Quantification of myocardial perfusion with self-gated cardiovascular magnetic resonance

Journal of Cardiovascular Magnetic Resonance - Tập 17 - Trang 1-15 - 2015
Devavrat Likhite1, Ganesh Adluru1, Nan Hu2, Chris McGann3, Edward DiBella1,4
1Department of Radiology, Utah Center for Advanced Imaging Research, University of Utah, Salt Lake City, USA
2Department of Internal Medicine, University of Utah, Salt Lake City, USA
3Division of Cardiology, University of Utah, Salt Lake City, USA
4Department of Bioengineering, University of Utah, Salt Lake City, USA

Tóm tắt

Current myocardial perfusion measurements make use of an ECG-gated pulse sequence to track the uptake and washout of a gadolinium-based contrast agent. The use of a gated acquisition is a problem in situations with a poor ECG signal. Recently, an ungated perfusion acquisition was proposed but it is not known how accurately quantitative perfusion estimates can be made from such datasets that are acquired without any triggering signal.

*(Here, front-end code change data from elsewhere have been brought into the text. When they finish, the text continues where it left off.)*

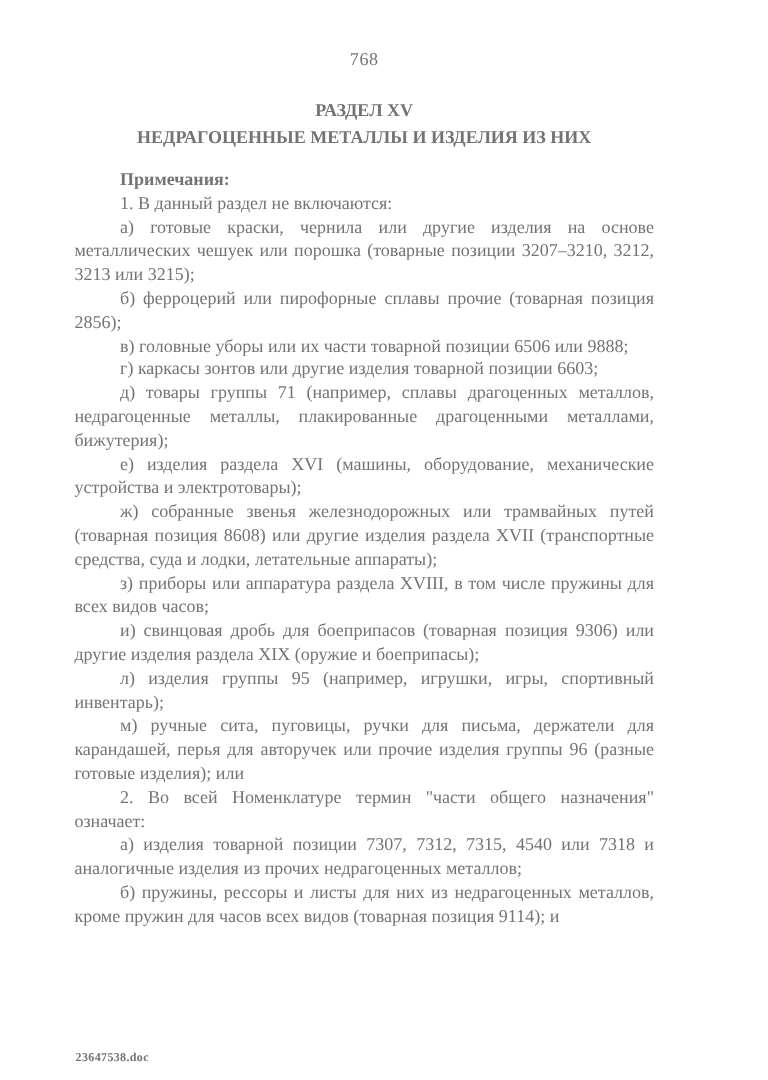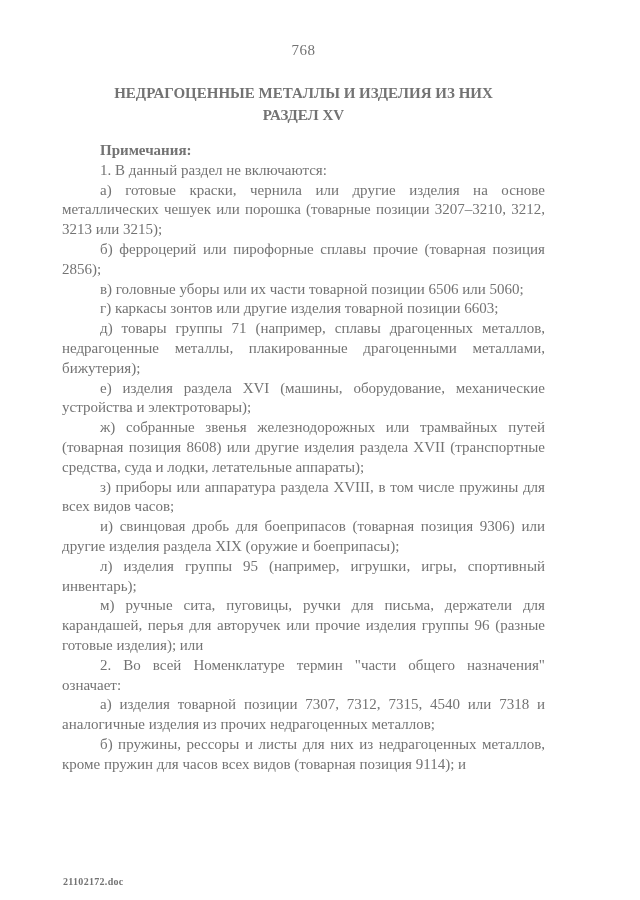--- a/index.html
+++ b/index.html
@@ -62,38 +62,38 @@
   }
 </style>
 </head>
 <body>
 
 <div class="page">
 
   <div class="page-number">768</div>
 
   <div class="doc-title">
+    <div>РАЗДЕЛ XV</div>
     <div>НЕДРАГОЦЕННЫЕ МЕТАЛЛЫ И ИЗДЕЛИЯ ИЗ НИХ</div>
-    <div>РАЗДЕЛ XV</div>
   </div>
 
   <div class="body-text">
     <p class="notes-heading">Примечания:</p>
     <p>1. В данный раздел не включаются:</p>
     <p>а) готовые краски, чернила или другие изделия на основе металлических чешуек или порошка (товарные позиции 3207–3210, 3212, 3213 или 3215);</p>
     <p>б) ферроцерий или пирофорные сплавы прочие (товарная позиция 2856);</p>
-    <p>в) головные уборы или их части товарной позиции 6506 или 5060;</p>
+    <p>в) головные уборы или их части товарной позиции 6506 или 9888;</p>
     <p>г) каркасы зонтов или другие изделия товарной позиции 6603;</p>
     <p>д) товары группы 71 (например, сплавы драгоценных металлов, недрагоценные металлы, плакированные драгоценными металлами, бижутерия);</p>
     <p>е) изделия раздела XVI (машины, оборудование, механические устройства и электротовары);</p>
     <p>ж) собранные звенья железнодорожных или трамвайных путей (товарная позиция 8608) или другие изделия раздела XVII (транспортные средства, суда и лодки, летательные аппараты);</p>
     <p>з) приборы или аппаратура раздела XVIII, в том числе пружины для всех видов часов;</p>
     <p>и) свинцовая дробь для боеприпасов (товарная позиция 9306) или другие изделия раздела XIX (оружие и боеприпасы);</p>
     <p>л) изделия группы 95 (например, игрушки, игры, спортивный инвентарь);</p>
     <p>м) ручные сита, пуговицы, ручки для письма, держатели для карандашей, перья для авторучек или прочие изделия группы 96 (разные готовые изделия); или</p>
     <p>2. Во всей Номенклатуре термин "части общего назначения" означает:</p>
     <p>а) изделия товарной позиции 7307, 7312, 7315, 4540 или 7318 и аналогичные изделия из прочих недрагоценных металлов;</p>
     <p>б) пружины, рессоры и листы для них из недрагоценных металлов, кроме пружин для часов всех видов (товарная позиция 9114); и</p>
   </div>
 
-  <div class="doc-footer">21102172.doc</div>
+  <div class="doc-footer">23647538.doc</div>
 
 </div>
 
 </body></html>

An undersampled saturation recovery radial turboFLASH pulse sequence was used in 7 subjects to acquire dynamic contrast-enhanced images during free-breathing. A single saturation pulse was followed by acquisition of 4–5 slices after a delay of ~40 msec. This was repeated without pause and without any type of gating. The same pulse sequence, with ECG-gating, was used to acquire gated data as a ground truth. An iterative spatio-temporal constrained reconstruction was used to reconstruct the undersampled images. After reconstruction, the ungated images were retrospectively binned (“self-gated”) into two cardiac phases using a region of interest based technique and deformably registered into near-systole and near-diastole. The gated and the self-gated datasets were then quantified with standard methods. Regional myocardial blood flow estimates (MBFs) obtained using self-gated systole (0.64 ± 0.26 ml/min/g), self-gated diastole (0.64 ± 0.26 ml/min/g), and ECG-gated scans (0.65 ± 0.28 ml/min/g) were similar. Based on the criteria for interchangeable methods listed in the statistical analysis section, the MBF values estimated from self-gated and gated methods were not significantly different. The self-gated technique for quantification of regional myocardial perfusion matched ECG-gated perfusion measurements well in normal subjects at rest. Self-gated systolic perfusion values matched ECG-gated perfusion values better than did diastolic values.